Individual consent is also what is most misunderstood and distorted by us. It is not to be belittled into personal preference, the self’s desires or needs or wants, the kind of “what-I-like-becomes-absolute-truth” disregard for covenant that claims a spiritual community is simply the largest number of possible private preferences fulfilled. Individual consent is not selfoatry writ large. It is not the oppression of absolute subjectivity. The devotion to self-interest that yields spiritual license is not the bonds of affection that give birth to freedom.

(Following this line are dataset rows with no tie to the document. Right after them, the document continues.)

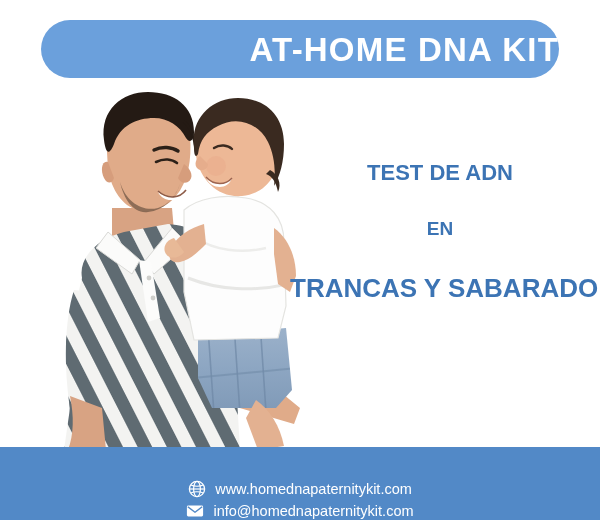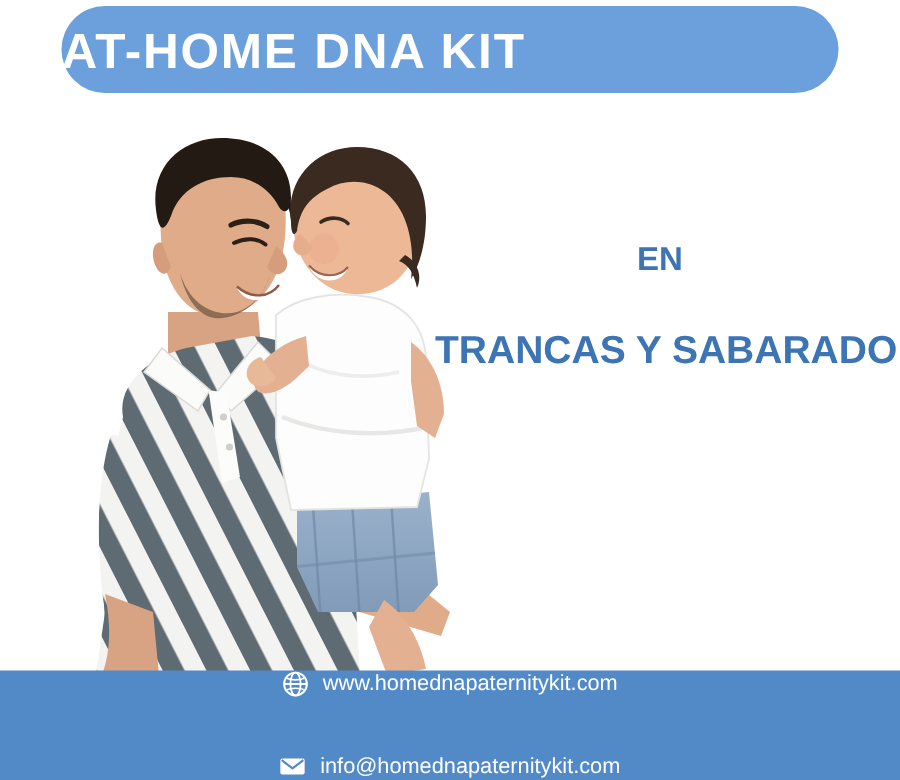"AT-HOME DNA KIT" #header-banner { justify-content: flex-start -> flex-end; top: 4px -> 20px }
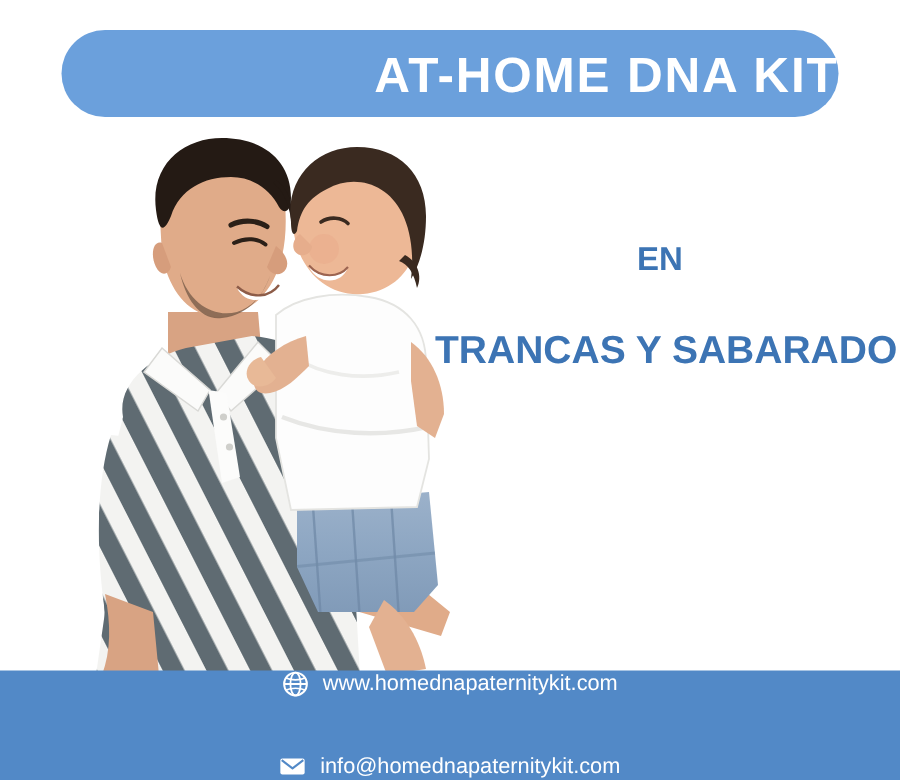"TEST DE ADN" div.headline-line { html: none -> <div>TEST DE ADN</div> }
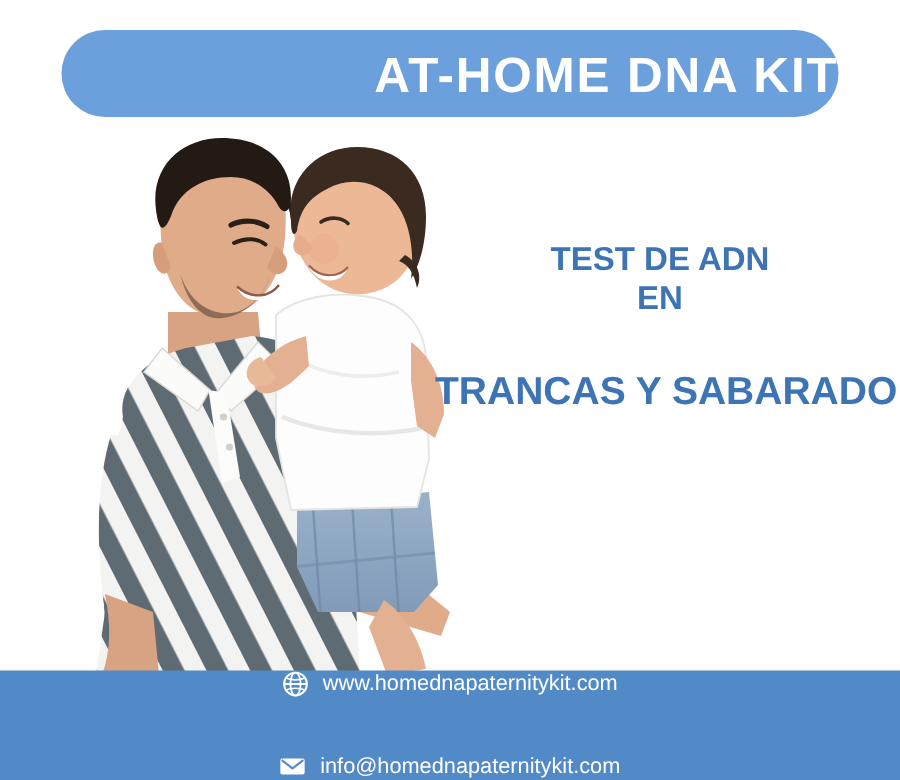"EN" #headline-line-2 { font-size: 22px -> 19px; margin-top: none -> 32px }
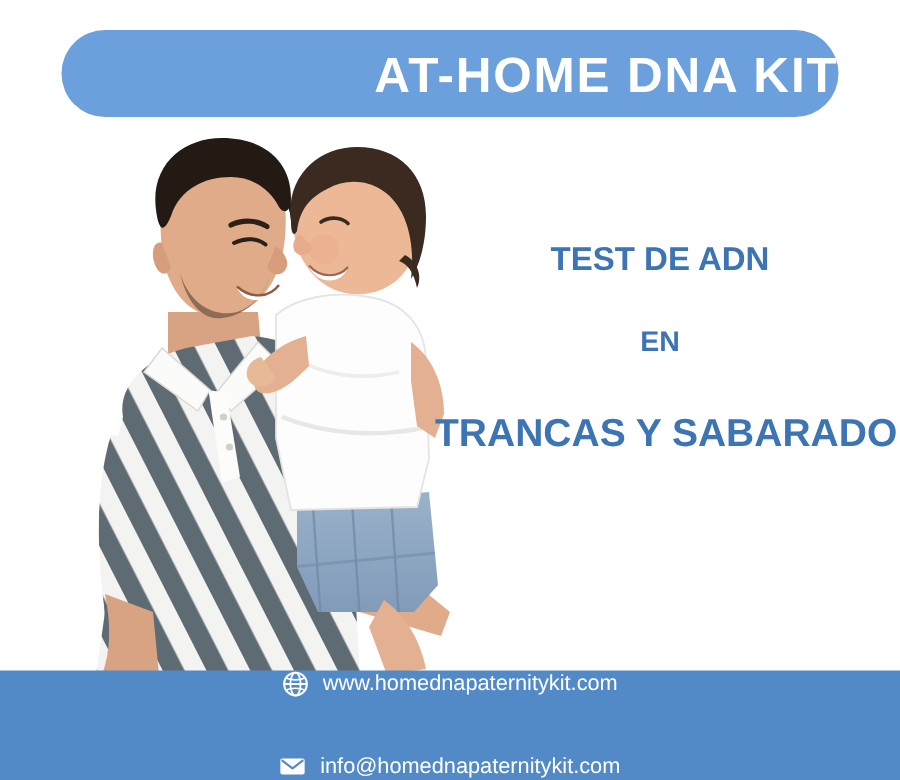"www.homednapaternitykit.com" #footer-rows { justify-content: space-between -> flex-end }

Individual consent is involved in sacrifice, but not the sacrifice that gives up consent and individuality; rather, the sacrifice which, by giving consent to something larger then self, brings about the prospect of the New Being through the New Relationships grounded in Love. Individual consent - that human nature contains the capacity to give consent to enter loving relationships that are the foundation of freedom and human identity - most fully expresses our divine likeness. Consent is the evidence in human nature that we emulate the Creator by our own creativity. To live inside of relationships born of that creative affection is a special, powerful gift that transcends narrow allegiances that end with self; to walk with others in this way is to live in the closest proximity to what animates all of life. Spiritual community then becomes what it is suppose to become: the Free Church! God appears in the eyes of others who all have been made in that divine image, too! So the invitation to love God and your neighbor as yourself, becomes two different ways to walk in a common direction!